Smooth histograms from MCMC
Iain Murray, Version 0.1, 2011-07-18.
These notes are in response to a post on Twitter on 2011-07-15:
@joezuntz Joe Zuntz #cmml Anyone know how to make nice looking 2D histogram of MCMC samples when scrappy round edge? Hard to fit model to it here as odd shape.
I will call the two variables being plotted x and y, and assume that several other variables z are also being sampled. (If only x and y were being sampled, one wouldn't need MCMC.)
Initially we’ll assume that x and y can only take on a discrete set of values, lying at the centres of the histogram bins. The conditional distribution over the grid, p(x,y|z), can be computed and sampled from. This block Gibbs sampling move could be incorporated within any Markov chain Monte Carlo (MCMC) scheme. At equilibrium, the conditional distribution over the grid is also an unbiased estimate of occupying each discrete (x,y) value. Therefore, the real numbers p(x,y|zᵢ) can be averaged over samples, zᵢ, to obtain histogram bin heights.
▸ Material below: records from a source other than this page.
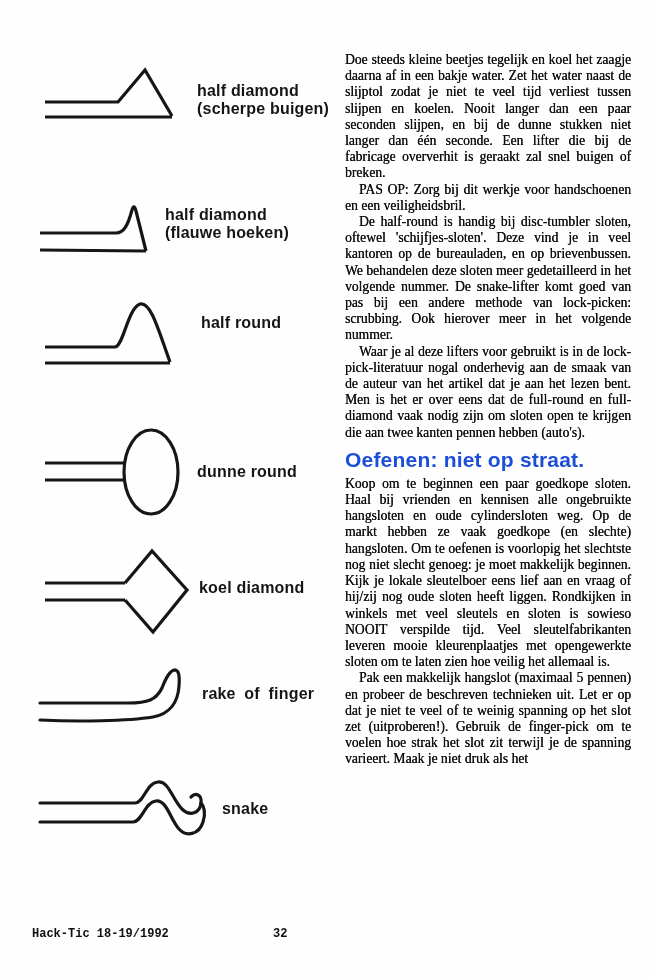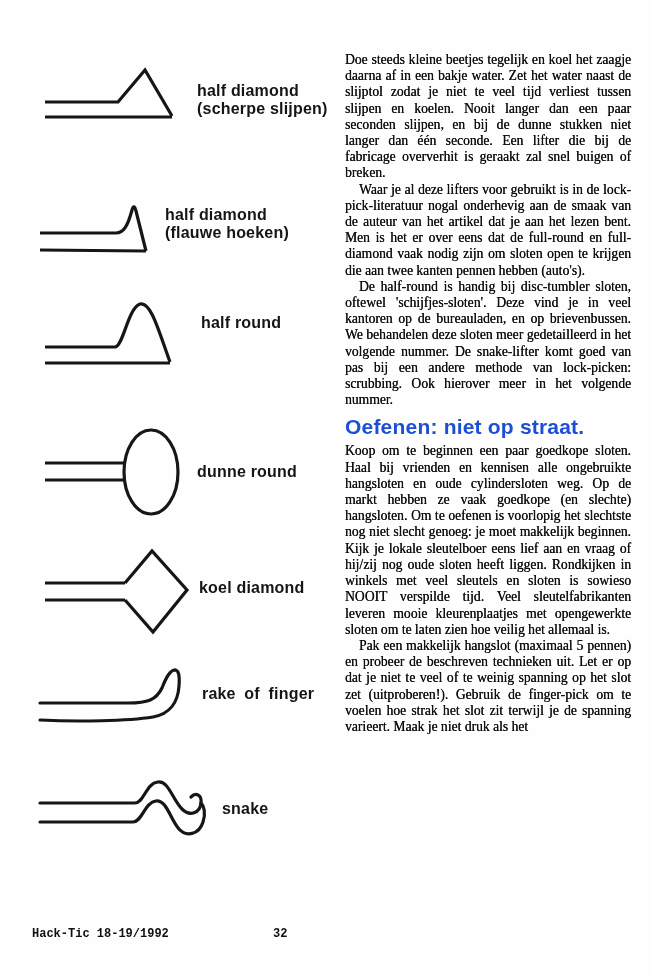"(scherpe slijpen)" span.l2 { text: slijpen -> buigen }
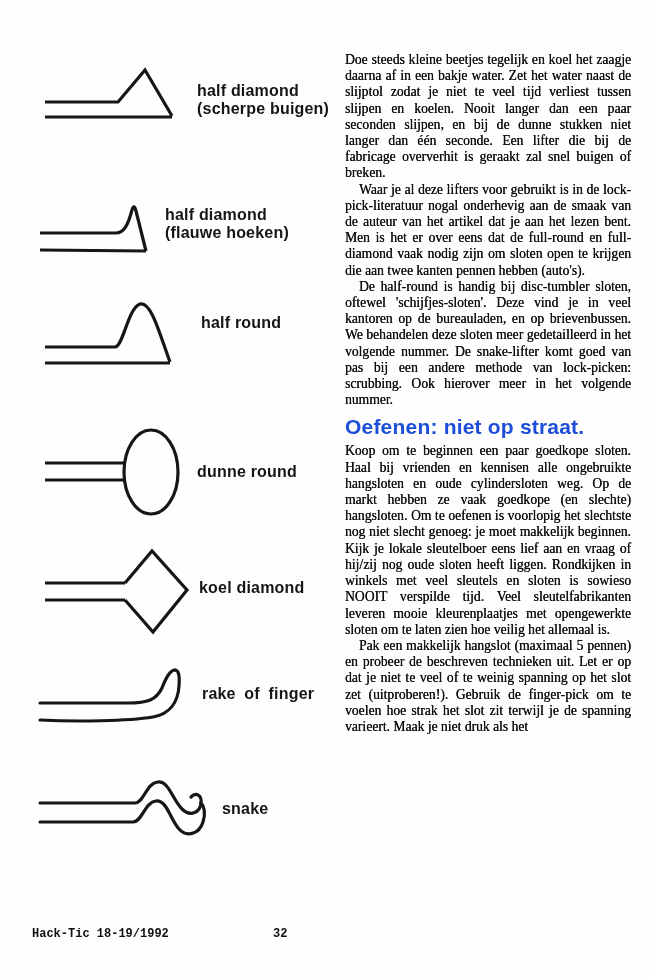"PAS OP: Zorg bij dit" p { html: none -> <p>PAS OP: Zorg bij dit werkje voor handschoenen en een veiligheidsbril.</p> }
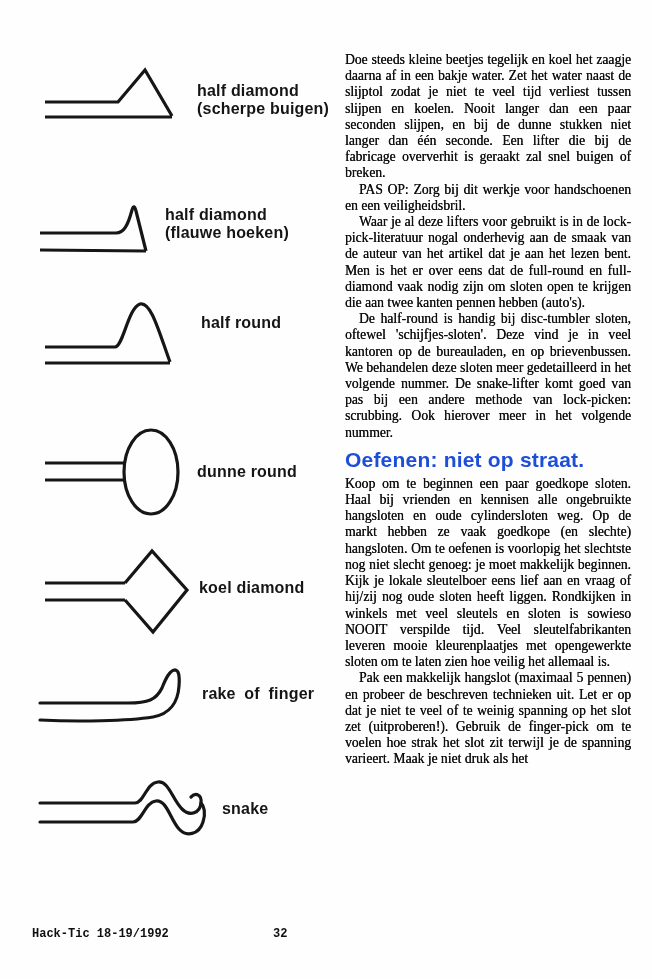"Waar je al deze lifters" p { order: before "De half-round is handig bij" -> after "De half-round is handig bij" }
For a particular setting of the nuisance variables, z, the conditional distribution p(x,y|z) often looks like a bump around the (x,y) pair that best fits the current z. This scheme looks like using a kernel density estimator on the samples, but with the kernel tuned to the distribution of interest in a way that doesn’t introduce error. This trick is a form of so-called Rao–Blackwellization. For more information see, for example, §2.2.1 p32 of my thesis.
As written, the above scheme introduces some discretization error. If significant, this error is easily removed by resampling all of the (x,y) values for the next proposal (except the current state) uniformly from within their histogram cells. Alternatively the proposal distribution can always be on a regular grid, but the current location, which determines the centering for the grid, can be jittered within its histogram cell with a Metropolis move.